Thursday, April 9, 2026

The 40 But 10: Patricia Henley

 



I've pulled together 40ish questions - some bookish, some silly - and have asked authors to limit themselves to answering only 10 of them. That way, it keeps the interviews fresh and connectable for all of us!


Today we are joined by PATRICIA HENLEY is the author of three novels, five collections of stories, two chapbooks of poetry, and a stage play. Her first novelHummingbird House, was a finalist for the National Book Award and The New Yorker Fiction Prize. Her short fiction has appeared in The Atlantic, The Boston Globe Sunday Magazine, and other journals. Her work has been anthologized in Best American Short Stories, The Pushcart Prize Anthology, and other anthologies. Her new collection of stories, Apple & Palm, is forthcoming from Cornerstone Press in March 2026. She taught in the MFA Program in Creative Writing at Purdue University for 26 years. She lives in Kingston, Washington. Learn more at patriciahenleyauthor.com  





What do you do when you’re not writing? 

I think about writing. I take long walks. I read. I watch British TV, mostly cop procedurals. Keeping in touch with far-flung friends and family takes time and energy, and it keeps my spirits up. I’m good at planning dream trips. I used to bake, but I have broken myself of that pastime, per my doctor’s orders. Now I watch Facebook reels of people creating luscious cakes.

 

What’s something that’s true about you but no one believes?

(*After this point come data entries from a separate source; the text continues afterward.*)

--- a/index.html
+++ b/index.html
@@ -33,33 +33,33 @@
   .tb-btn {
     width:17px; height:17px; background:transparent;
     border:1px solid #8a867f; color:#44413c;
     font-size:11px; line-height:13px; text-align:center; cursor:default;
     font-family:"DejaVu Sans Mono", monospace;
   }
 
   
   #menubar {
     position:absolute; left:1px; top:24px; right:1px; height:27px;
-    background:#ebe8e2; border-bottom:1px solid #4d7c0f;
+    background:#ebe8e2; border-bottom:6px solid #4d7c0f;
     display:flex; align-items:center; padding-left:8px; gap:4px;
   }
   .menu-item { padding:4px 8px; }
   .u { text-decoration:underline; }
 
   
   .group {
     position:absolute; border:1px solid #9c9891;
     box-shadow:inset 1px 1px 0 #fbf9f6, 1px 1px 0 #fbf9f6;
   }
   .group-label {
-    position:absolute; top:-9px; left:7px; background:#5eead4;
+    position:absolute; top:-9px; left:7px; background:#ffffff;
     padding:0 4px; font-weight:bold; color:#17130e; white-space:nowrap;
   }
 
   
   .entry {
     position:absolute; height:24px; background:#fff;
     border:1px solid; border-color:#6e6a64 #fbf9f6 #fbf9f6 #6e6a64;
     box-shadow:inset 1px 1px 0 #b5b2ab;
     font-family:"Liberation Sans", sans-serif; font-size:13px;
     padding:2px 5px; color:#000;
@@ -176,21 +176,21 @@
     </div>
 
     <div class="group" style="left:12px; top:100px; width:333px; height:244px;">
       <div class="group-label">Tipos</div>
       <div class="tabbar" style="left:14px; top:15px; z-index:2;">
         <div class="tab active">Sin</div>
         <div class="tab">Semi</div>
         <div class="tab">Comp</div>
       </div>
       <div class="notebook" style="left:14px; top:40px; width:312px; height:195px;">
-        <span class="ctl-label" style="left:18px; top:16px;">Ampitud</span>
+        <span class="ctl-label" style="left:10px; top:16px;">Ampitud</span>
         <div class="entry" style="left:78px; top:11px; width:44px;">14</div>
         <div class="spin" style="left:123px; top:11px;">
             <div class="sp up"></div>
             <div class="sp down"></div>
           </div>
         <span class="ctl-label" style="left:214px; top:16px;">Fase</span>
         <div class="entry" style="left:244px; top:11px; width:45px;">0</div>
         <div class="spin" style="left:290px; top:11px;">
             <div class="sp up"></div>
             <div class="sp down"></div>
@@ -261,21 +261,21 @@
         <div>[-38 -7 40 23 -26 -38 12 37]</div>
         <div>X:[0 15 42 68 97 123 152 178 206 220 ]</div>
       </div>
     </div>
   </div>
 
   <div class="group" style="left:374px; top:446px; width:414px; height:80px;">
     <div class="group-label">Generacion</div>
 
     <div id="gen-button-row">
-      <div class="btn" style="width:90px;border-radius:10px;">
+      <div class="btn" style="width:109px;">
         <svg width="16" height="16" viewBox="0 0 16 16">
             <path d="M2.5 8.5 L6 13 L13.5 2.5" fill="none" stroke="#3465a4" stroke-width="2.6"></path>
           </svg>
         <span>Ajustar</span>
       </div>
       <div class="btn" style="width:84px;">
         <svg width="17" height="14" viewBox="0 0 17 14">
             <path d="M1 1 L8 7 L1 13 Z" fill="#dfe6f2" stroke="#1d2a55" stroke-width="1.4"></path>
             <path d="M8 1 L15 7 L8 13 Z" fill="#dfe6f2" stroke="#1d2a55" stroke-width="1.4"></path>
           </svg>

Most people do not believe that I was fat as a girl. I wore Chubette dresses.

 

What’s the best money you’ve ever spent as a writer?

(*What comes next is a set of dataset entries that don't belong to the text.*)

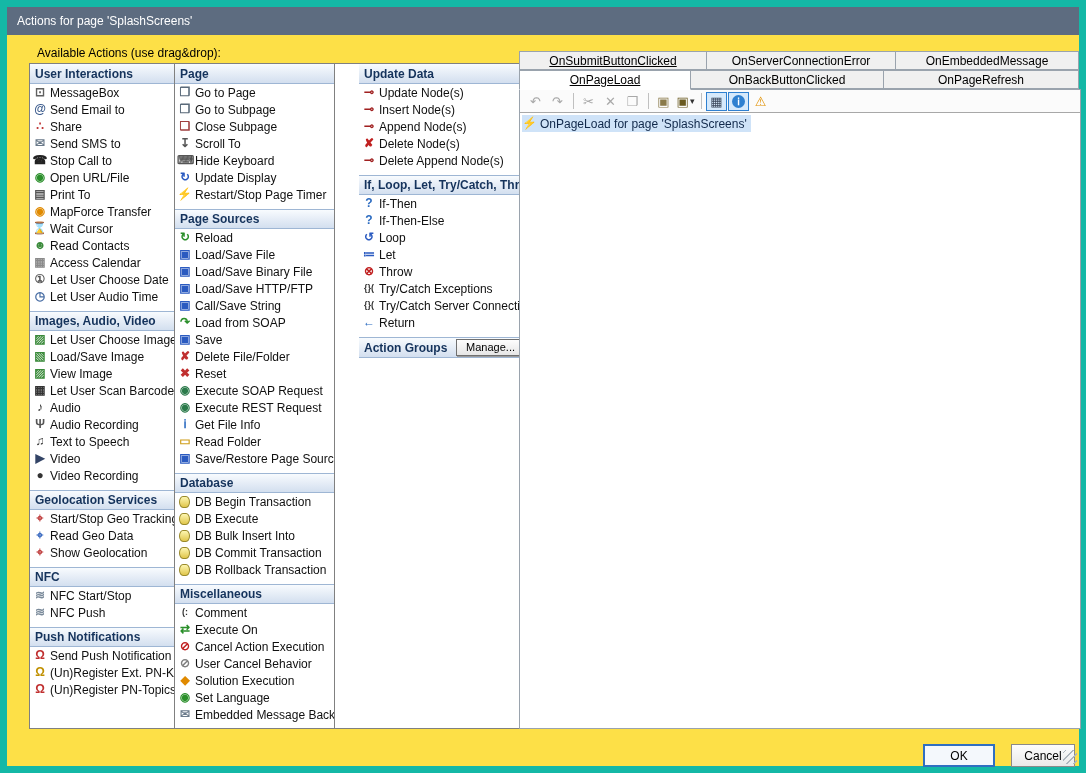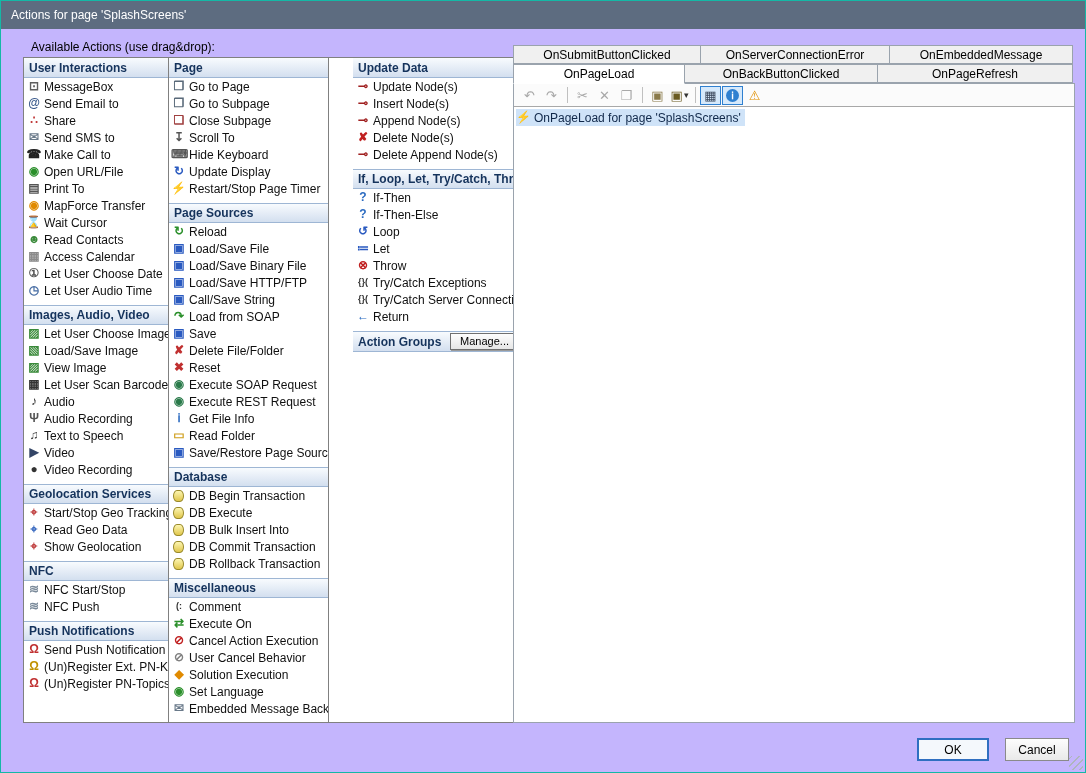--- a/index.html
+++ b/index.html
@@ -3,22 +3,22 @@
 <meta charset="utf-8">
 <style>
   * { box-sizing: border-box; }
   html,body { margin:0; padding:0; }
   body {
     width:1086px; height:773px; position:relative;
     font-family:"Liberation Sans", sans-serif;
     background:#ffffff; overflow:hidden;
   }
   .dialog {
-    position:absolute; inset:0; background:#c4b5fd;
-    border:1px solid #14b8a6;
+    position:absolute; inset:0; background:#fde047;
+    border:7px solid #14b8a6;
   }
   .titlebar {
     height:28px; background:#5d6c80; color:#ffffff;
     font-size:12px; display:flex; align-items:center; padding-left:10px;
   }
   .avail-label { position:absolute; left:30px; top:39px; font-size:12px; color:#000; }
 
   
   .actions-panel {
     position:absolute; left:22px; top:56px; width:525px; height:666px;
@@ -55,21 +55,21 @@
   }
 
   
   .right-panel { position:absolute; left:512px; top:44px; width:562px; height:678px; }
   .tab-row { display:flex; height:19px; position:relative; }
   .tab {
     border:1px solid #9aa3ad; background:#f0f0f0; font-size:12px; color:#000;
     display:flex; align-items:center; justify-content:center;
     margin-left:-1px; white-space:nowrap; cursor:default;
   }
-  .tab:first-child { margin-left:0; }
+  .tab:first-child { margin-left:0;text-decoration:underline; }
   .tab-row-2 { z-index:2; }
   .tab.active {
     background:#ffffff; border-bottom:1px solid #ffffff;
     height:20px; margin-bottom:-1px; z-index:3; font-weight:normal;
   }
   .pane {
     position:absolute; left:0; top:38px; right:0; bottom:0;
     border:1px solid #9aa3ad; background:#fbfbfb;
   }
   .toolbar { height:22px; display:flex; align-items:center; padding-left:5px; }
@@ -133,21 +133,21 @@
         <div class="action-item">
           <span class="ico" style="color: rgb(192, 58, 58);">∴</span>
           <span>Share</span>
         </div>
         <div class="action-item">
           <span class="ico" style="color: rgb(106, 122, 138);">✉</span>
           <span>Send SMS to</span>
         </div>
         <div class="action-item">
           <span class="ico" style="color: rgb(34, 34, 34);">☎</span>
-          <span>Make Call to</span>
+          <span>Stop Call to</span>
         </div>
         <div class="action-item">
           <span class="ico" style="color: rgb(42, 143, 42);">◉</span>
           <span>Open URL/File</span>
         </div>
         <div class="action-item">
           <span class="ico" style="color: rgb(85, 85, 85);">▤</span>
           <span>Print To</span>
         </div>
         <div class="action-item">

I’ve traveled. And since my work usually starts with a character in a particular place, traveling has fed my writing. Hummingbird House is set almost entirely in Guatemala. When I first traveled there, I had no larger ambition than to write a few stories set there. I spent ten years going back and forth, gathering material. That was money well spent.

 

Describe your book in three words.

Women claiming themselves.

 

If you could spend the day with another author, who would you choose and why?

A dead author: William Trevor. I so admire him. I will never come to the end of reading his stories.

A living author: Tessa Hadley. She amazes me. I wrote her a fan letter once. I urgently await each new book by her. 

 

What is your favorite book from childhood?

When I was a girl, I had two books that I read over and over. The Secret Garden bewitched me. Dicken, the boy who tamed animals and was deeply connected to the natural world, became the model for nearly every man I’ve fallen in love with. Name the constellations and recognize bird calls, and I’m yours. A Tree Grows in Brooklyn, the story of Francie, a girl staunchly living through hard times, gave me a protagonist to emulate.

 

 

What are you currently reading?

The Entire Sky by Joe Wilkins. We’re doing an event together in May in Portland, Oregon, where we’ll have a conversation about our rural, small town, and working-class characters. His characters leap onto the page, so utterly real.

 

What genres won’t you read?

Although I love sci-fi movies and sci-fi television (I’m a Trekkie), I don’t read science fiction. There’s not enough time to read everything.

 

Do you read reviews, or do you steer clear of them, and why?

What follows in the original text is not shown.